— TASK GOAL —
Lines with the word "cell" in them must be copied from the records below.

[Items from a data source]
============================================================
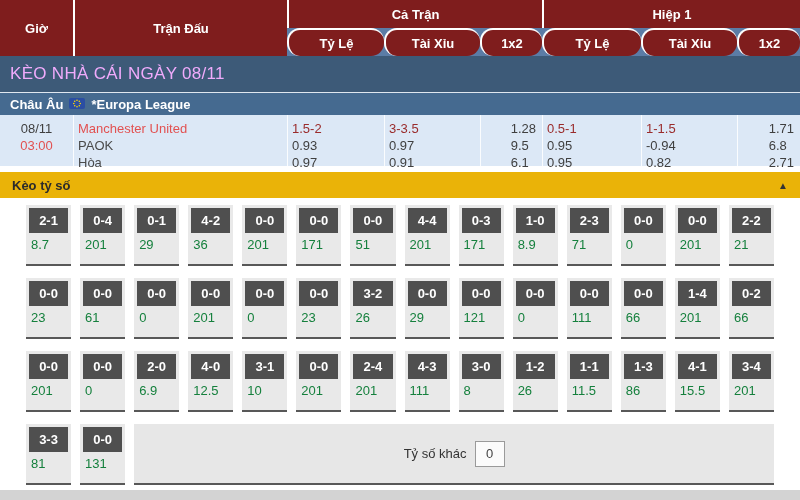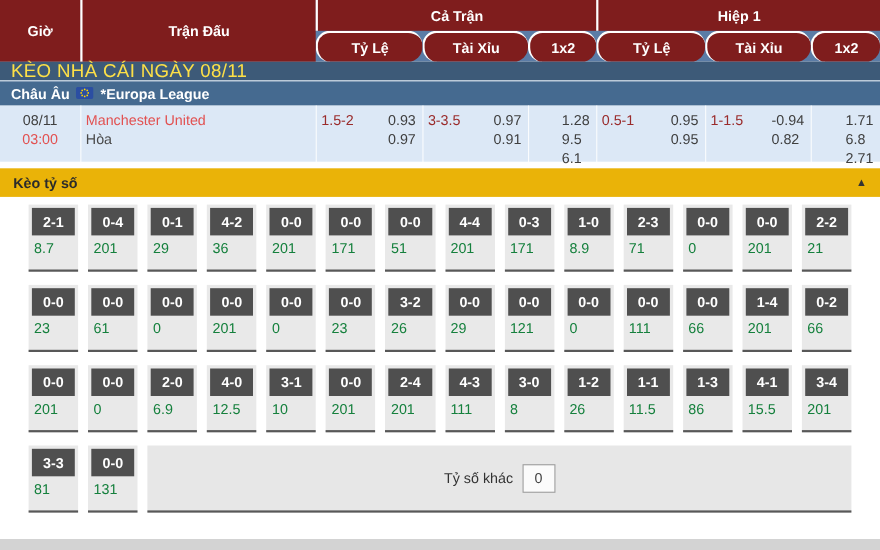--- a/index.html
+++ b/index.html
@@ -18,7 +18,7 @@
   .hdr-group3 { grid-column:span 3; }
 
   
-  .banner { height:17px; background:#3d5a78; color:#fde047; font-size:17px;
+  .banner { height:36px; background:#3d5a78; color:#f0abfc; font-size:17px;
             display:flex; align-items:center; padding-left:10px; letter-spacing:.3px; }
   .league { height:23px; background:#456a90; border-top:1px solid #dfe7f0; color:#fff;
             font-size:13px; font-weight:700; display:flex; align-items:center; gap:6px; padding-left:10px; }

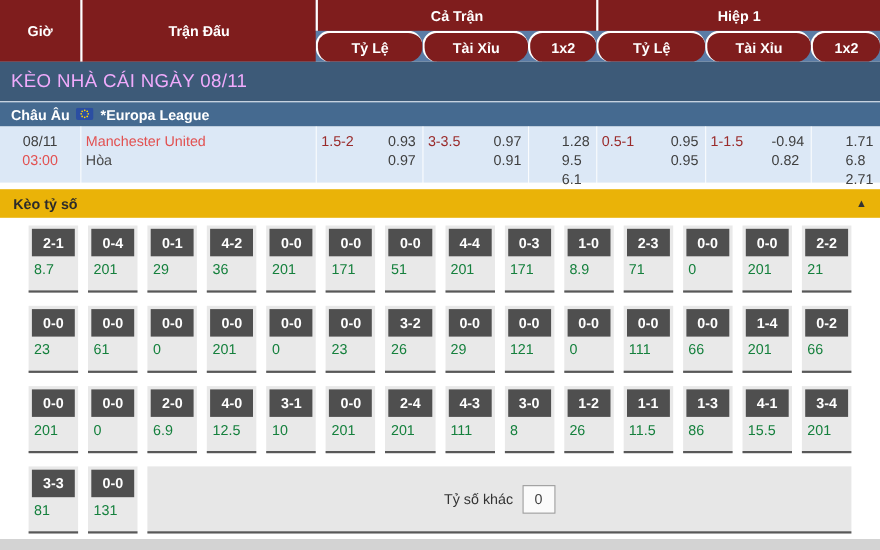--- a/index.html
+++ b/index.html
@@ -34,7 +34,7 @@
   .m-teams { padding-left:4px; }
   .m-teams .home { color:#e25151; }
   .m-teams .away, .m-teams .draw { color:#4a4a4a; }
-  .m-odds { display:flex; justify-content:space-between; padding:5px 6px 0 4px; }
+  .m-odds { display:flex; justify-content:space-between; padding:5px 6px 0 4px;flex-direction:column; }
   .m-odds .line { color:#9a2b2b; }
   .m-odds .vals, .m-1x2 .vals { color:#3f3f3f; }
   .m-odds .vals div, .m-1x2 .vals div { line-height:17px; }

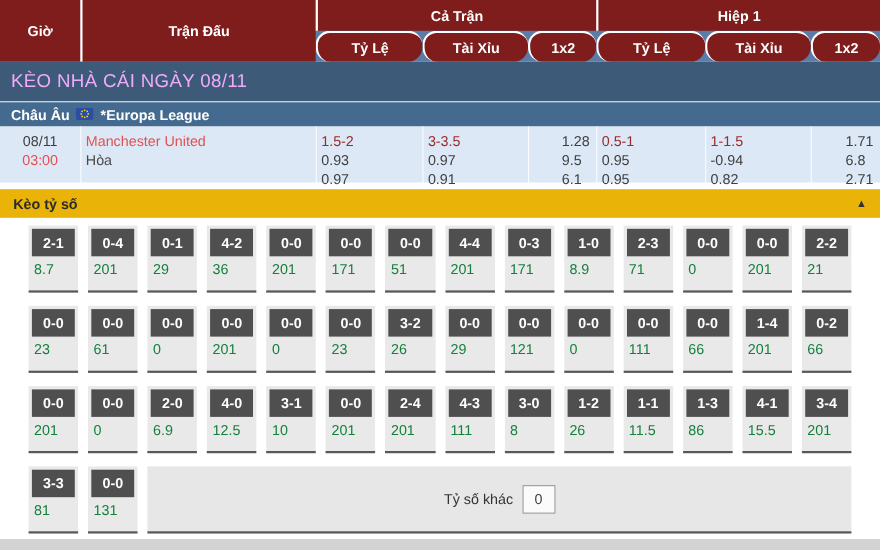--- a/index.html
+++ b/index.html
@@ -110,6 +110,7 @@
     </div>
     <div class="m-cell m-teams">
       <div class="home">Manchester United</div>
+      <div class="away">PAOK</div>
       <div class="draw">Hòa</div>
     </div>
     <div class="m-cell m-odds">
============================================================
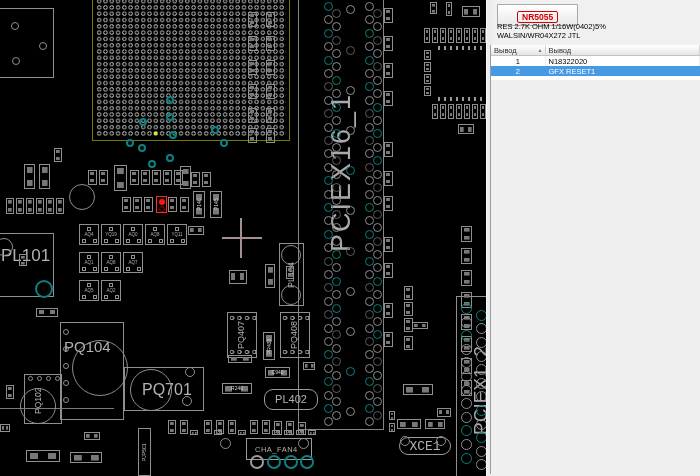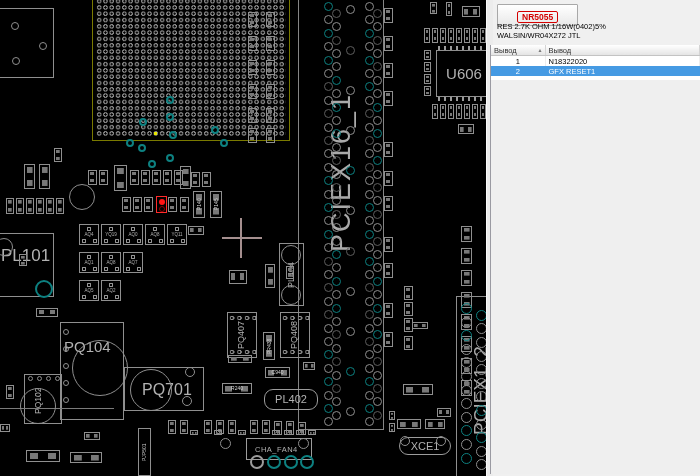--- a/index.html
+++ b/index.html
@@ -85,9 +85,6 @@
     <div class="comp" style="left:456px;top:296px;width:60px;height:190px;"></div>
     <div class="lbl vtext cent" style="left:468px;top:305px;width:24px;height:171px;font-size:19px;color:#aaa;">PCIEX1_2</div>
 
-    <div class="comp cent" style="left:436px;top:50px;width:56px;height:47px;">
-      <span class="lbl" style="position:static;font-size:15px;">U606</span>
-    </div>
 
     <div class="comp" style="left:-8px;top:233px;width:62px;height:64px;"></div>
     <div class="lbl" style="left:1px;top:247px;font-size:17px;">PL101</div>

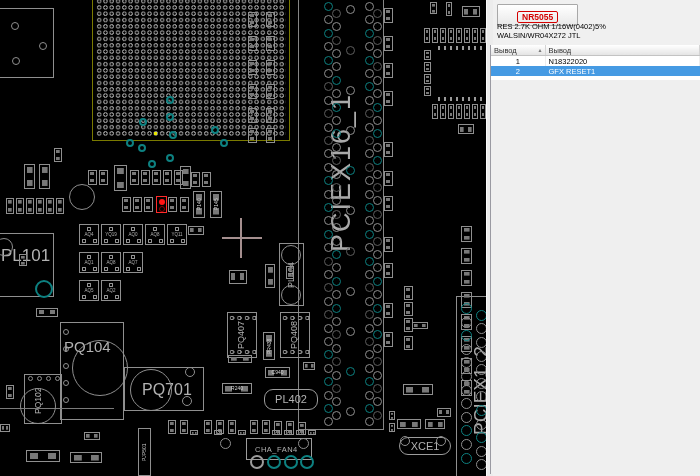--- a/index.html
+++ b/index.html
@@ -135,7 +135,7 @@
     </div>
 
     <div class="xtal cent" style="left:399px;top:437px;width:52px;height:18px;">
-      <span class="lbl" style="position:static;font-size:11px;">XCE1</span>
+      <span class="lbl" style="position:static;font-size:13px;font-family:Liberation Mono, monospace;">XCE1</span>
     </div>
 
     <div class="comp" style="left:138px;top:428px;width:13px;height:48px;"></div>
============================================================
— ANSWER FOR THIS EXERCISE —
     <div class="m-cell m-teams">
     <div class="m-cell m-odds">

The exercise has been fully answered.